Fa'a masina / Rolled Pandanus Leaves: This symbol is sometimes mistaken for the moon.

Fa'a 'anufe / Worm: This symbol is found in earlier works of Siapo, however, it is seldom used and has almost become extinct.

Fa'a atualoa / Centipede: This symbol has also been phased out over time and is no longer in use.

Logo logo / Unknown: Along with its meaning this symbol has also disappeared from modern Siapo.

These design elements used in combination are the basis of all Siapo. The artist combines these elements to form original works of art.

Siapo 'Elei (the rubbing method) utilizes a design board known as an Upeti. Originally the Upeti was made from leaves. It was hand sewn using pandanus leaves, tau fibers, the midrib of the coconut leaf, bamboo and sennit to form a spontaneous design. Because they were fragile and with the introduction of carving tools, the leaf Upetis fell from use. Now Upeti designs are carved into wooden boards.

Siapo 'Elei is an imprinting method. Using a carved Upeti as a plate, an imprint of the design can be made by first rubbing a kaka (a swab dipped in o'a) over the board and then placing u'a down and rubbing the u'a to bring out the design underneath. 'Ele or red earth clay is then used to highlight and darken the design. The small holes in the u'a are then patched using bits of u'a and an adhesive known as masoa or arrowroot. A second layer of u'a is then placed and the process is repeated. Once completed, the piece is lifted from the board. To make larger pieces the artist may continue with the process joining section by section in length and width until the desired size is reached. After the piece is finished, it is put out to dry and then highlighted with o'a (brown dye) if so desired. Historically smaller pieces of siapo known as vala were normally highlighted but larger ones such as ululima and uluselau were not.

Siapo Mamanu (the freehand meathod) is one of the most creative Samoan art forms. Unlike siapo 'Elei, siapo mamanu is hand painted. Early creations of siapo mamanu were not permanently mounted on boards, like modern pieces are. U'a was stretched on boards using a temporary adhesive known as soga. This is a tree bark that when soaked in water excretes a gummy substance. This adhesive allowed the artist to remove the siapo from it's support once it was done. Modern pieces have incorporated the board into a permanent part of the artwork. Now each piece is created by stretching u'a over a piece of wood of any shape or size, using adhesive.

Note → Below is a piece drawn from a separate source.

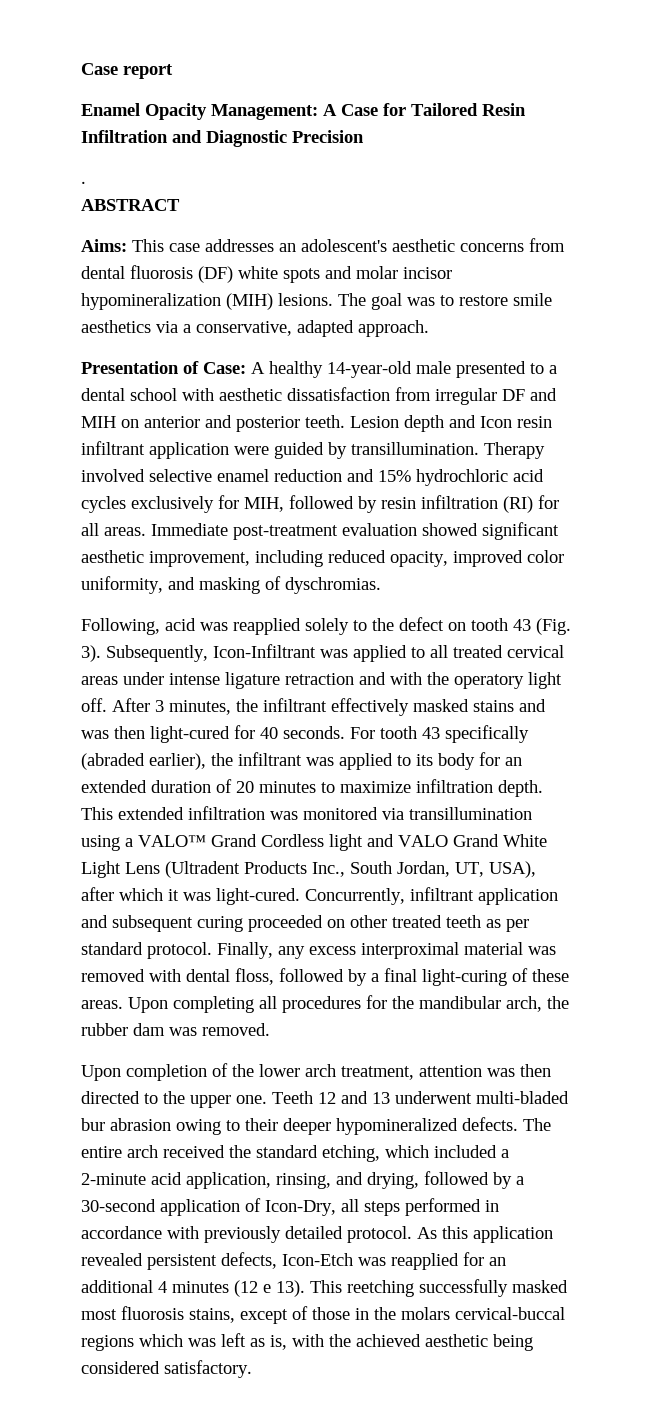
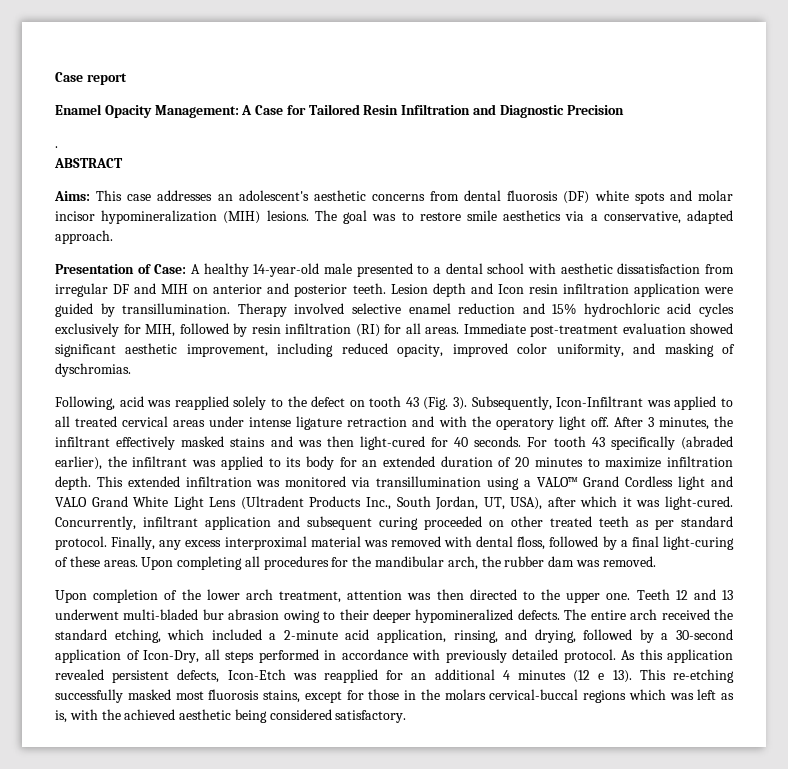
- Lesion depth and Icon resin infiltrant application were guided by transillumination.
+ Lesion depth and Icon resin infiltration application were guided by transillumination.
- This reetching successfully masked most fluorosis stains, except of those in the molars cervical-buccal regions which was left as is, with the achieved aesthetic being considered satisfactory.
+ This re-etching successfully masked most fluorosis stains, except for those in the molars cervical-buccal regions which was left as is, with the achieved aesthetic being considered satisfactory.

When the board is dry, the design is painted on the smooth, flat, hard surface using a paogo or dried pandanus brush. The symbols or design elements are used freely creating whatever the artist's imagination dictates. Lama or black dye is used for drawing the skeleton of the design. Once the skeleton is created, the artist can use color to enhance the creation.

Both forms of Siapo provide the medium for unfolding intricate patterns of basic Siapo symbols. The art of Siapo continues to evolve and will hopefully survive and grow through the interest and support of its patrons. It would be a great loss to all if Siapo is forgotten as its 13th symbol was.